Bone Health and BoneTargeted Therapies: Three Recommendations based on the Cancer Care Ontario Guidelines as Endorsed by ASCO, Saylor et al., J Clin Oncol. 38:2020
- Before starting ADT men with non-metastatic prostate cancer at high risk for fracture are encouraged to obtain a baseline DEXA scan to determine their potential benefit from denosumab (Xgeva’ at 60 mg subcutaneously q 6 months). “Xgeva was chosen as first choice since denosumab has been shown to reduce fractures in this population.” Second choice: oral Fosamax 70 mg/orally weekly or Zometa 4 mg IV yearly.
- In men with high risk localized prostate cancer not on ADT neither Zometa nor Xgeva are recommended to reduce the risk of first bone metastases. (But both agents may be used as discussed above for osteoporosis prevention in this group.)

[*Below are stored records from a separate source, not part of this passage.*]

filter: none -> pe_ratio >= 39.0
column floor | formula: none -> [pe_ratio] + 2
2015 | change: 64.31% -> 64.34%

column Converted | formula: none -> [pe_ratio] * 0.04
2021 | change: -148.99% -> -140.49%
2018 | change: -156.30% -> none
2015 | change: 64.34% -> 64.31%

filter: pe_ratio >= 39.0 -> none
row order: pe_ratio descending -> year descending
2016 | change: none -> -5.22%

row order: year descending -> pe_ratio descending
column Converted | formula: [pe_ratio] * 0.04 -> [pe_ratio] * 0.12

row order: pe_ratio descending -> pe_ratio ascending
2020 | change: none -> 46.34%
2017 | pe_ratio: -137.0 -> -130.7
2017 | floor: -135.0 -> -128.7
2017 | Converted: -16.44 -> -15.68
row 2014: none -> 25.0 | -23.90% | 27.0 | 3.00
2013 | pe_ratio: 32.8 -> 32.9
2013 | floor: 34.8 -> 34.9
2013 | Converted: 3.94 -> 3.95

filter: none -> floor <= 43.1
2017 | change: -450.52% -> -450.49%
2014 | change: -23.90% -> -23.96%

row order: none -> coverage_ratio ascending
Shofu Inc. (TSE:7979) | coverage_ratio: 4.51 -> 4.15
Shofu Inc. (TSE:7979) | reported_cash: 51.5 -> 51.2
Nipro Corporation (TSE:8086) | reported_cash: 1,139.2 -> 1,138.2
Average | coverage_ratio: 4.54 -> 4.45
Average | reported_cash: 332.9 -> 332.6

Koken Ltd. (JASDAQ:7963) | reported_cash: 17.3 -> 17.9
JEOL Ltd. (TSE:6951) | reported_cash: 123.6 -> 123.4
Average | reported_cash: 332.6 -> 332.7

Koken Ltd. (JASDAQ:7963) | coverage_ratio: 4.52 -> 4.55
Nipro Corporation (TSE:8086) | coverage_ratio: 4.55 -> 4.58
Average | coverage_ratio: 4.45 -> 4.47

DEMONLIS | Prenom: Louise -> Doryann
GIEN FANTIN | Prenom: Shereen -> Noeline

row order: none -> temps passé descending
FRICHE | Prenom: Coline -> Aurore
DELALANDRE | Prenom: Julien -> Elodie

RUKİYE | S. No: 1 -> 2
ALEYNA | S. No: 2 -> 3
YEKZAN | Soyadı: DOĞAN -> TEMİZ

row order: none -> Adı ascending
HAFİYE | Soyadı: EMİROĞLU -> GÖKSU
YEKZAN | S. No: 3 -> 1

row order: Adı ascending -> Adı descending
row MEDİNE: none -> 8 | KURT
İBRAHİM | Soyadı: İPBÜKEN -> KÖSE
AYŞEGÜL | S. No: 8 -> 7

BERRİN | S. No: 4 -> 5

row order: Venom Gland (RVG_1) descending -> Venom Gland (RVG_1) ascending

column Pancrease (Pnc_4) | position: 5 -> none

- For men on ADT with castration-resistant prostate cancer metastatic to bone (mCRPC) both Xgeva and Zometa (at their higher metastases-indicated dosages) are recommended to delay additional skeletal metastases. Xofigo (Radium-223) “should be considered for reducing symptomatic skeletal-related events and improving health-related QoL” and to extend overall survival.
Caution: Denosumab can lower serum calcium, which should be checked periodically.
Dental evaluation is recommended before starting Zometa or Xgeva, particularly if invasive dental procedure are anticipated. Both agents are associated with a type bone deterioration termed ‘osteonecrosis of the jaw’ (ONJ). Incidence figures vary.
In one study the 3-yr incidence of ONJ was 2.8 % in recipients of Zometa and increases with longer duration. A study on the long-term safety reported the incidence of ONJ in men taking one of these agents for >1 year to be 3.4% for Xgeva and 2% for Zometa. (Stopeck et. al., Supportive Care Cancer, 2016)
The Importance of Bone Protective Agents with mCRPC taking ADT Was Validated in Two clinical Trials:
Abiraterone (AA), enzalutamide (ENZ) and radium-223 are cornerstones in the treatment of mCRPC. Two clinical trials were designed to test if these androgen receptor blocking agents could be safely combined with radium-223.
The ERA223 trial studied AA/prednisone + rad-223 vs AA/prednisone + placebo in 805 men with mCRPC metastatic to bone. This trial was stopped early because a fracture rate of 29% had occurred in the AA/Rad-223 arm vs in 11% for AA/placebo. However, data re-analysis revealed that only 40% of the men in the study had been taking Zometa or Xgeva.
With that in mind, a reexamination of the data found a marked reduction of the fracture rate in each arm for men taking one of the bone protective agents (BPA.) At his 2019 presentation at ASCO on the PEACE trial Dr. Tombal stated: “The [fracture] risk is almost completely abolished by mandatory continuous administration of bone protective agents starting at least 6 weeks before the first injection of radium-223 …”
Data from the PEACE trial (similar in schema to the ERA trial) illustrated the benefit of adding BPA to enzalutamide/Lupron in men with mCRPC. The use of BPA reduced fracture rate in the first 12 months to 0% for ENZ/Lupron compared to 13% in men not taking BPA. An inference based on similar data in PEACE trail suggests the same trend of reduced fracture rate would be seen by combining BPA with abiraterone/pred/Lupron.
BOTTOM LINE: This Commentary presents a straightforward message: treatment with Xgeva or Zometa substantially reduces fracture risk in men with mCRPC undergoing androgen deprivation.